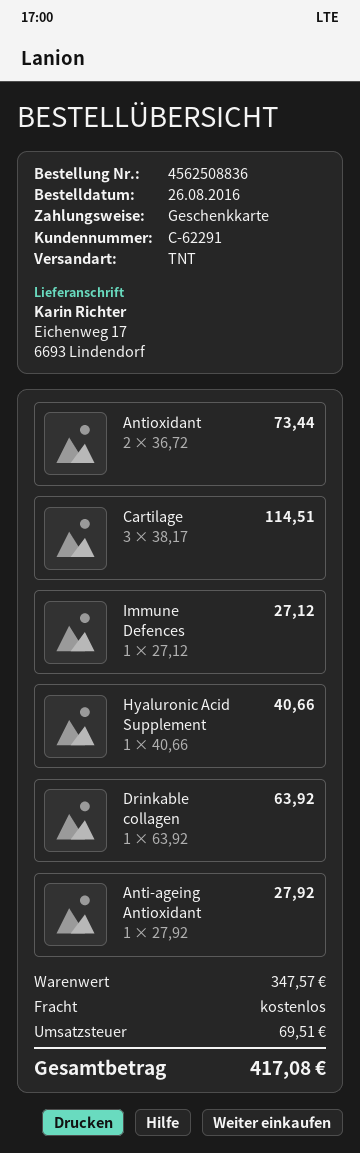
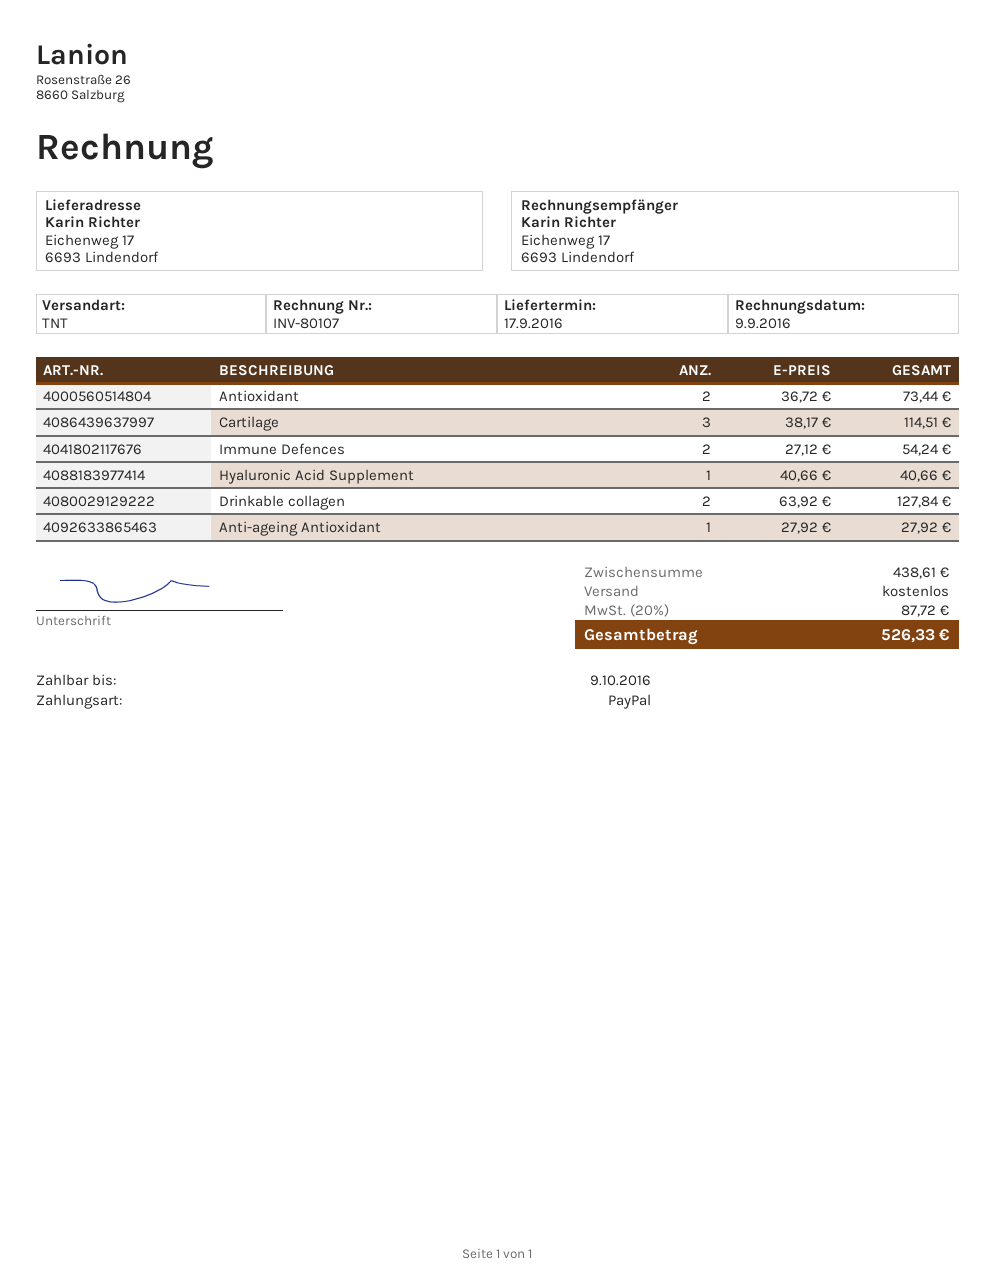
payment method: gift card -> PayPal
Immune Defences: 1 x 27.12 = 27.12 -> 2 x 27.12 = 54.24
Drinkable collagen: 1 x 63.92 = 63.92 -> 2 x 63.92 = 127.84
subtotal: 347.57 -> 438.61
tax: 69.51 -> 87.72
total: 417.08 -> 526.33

========

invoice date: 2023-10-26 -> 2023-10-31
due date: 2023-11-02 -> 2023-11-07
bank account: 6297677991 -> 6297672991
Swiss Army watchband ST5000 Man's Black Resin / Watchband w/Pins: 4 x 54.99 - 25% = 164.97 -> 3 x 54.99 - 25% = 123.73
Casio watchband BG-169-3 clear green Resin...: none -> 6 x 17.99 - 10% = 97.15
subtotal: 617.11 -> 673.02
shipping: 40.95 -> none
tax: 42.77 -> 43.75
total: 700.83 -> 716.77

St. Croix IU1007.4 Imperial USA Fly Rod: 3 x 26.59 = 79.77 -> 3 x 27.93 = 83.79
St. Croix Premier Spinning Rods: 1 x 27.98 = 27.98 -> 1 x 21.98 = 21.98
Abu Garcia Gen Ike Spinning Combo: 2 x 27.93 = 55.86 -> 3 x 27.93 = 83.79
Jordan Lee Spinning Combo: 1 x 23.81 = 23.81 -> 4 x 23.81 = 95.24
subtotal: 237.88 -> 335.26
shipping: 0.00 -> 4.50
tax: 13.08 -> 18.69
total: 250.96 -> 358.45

========

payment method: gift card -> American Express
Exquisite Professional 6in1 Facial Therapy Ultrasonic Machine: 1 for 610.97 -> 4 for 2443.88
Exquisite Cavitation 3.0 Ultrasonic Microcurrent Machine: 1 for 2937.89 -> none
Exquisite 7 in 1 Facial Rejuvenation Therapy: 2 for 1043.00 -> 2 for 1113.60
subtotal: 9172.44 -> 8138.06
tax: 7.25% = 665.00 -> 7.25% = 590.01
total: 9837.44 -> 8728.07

========

• **REQUIRED WORK**
Display each line of the data where "date" occurs.

• **ANSWER TO THIS PROBLEM**
invoice date: 2023-10-26 -> 2023-10-31
due date: 2023-11-02 -> 2023-11-07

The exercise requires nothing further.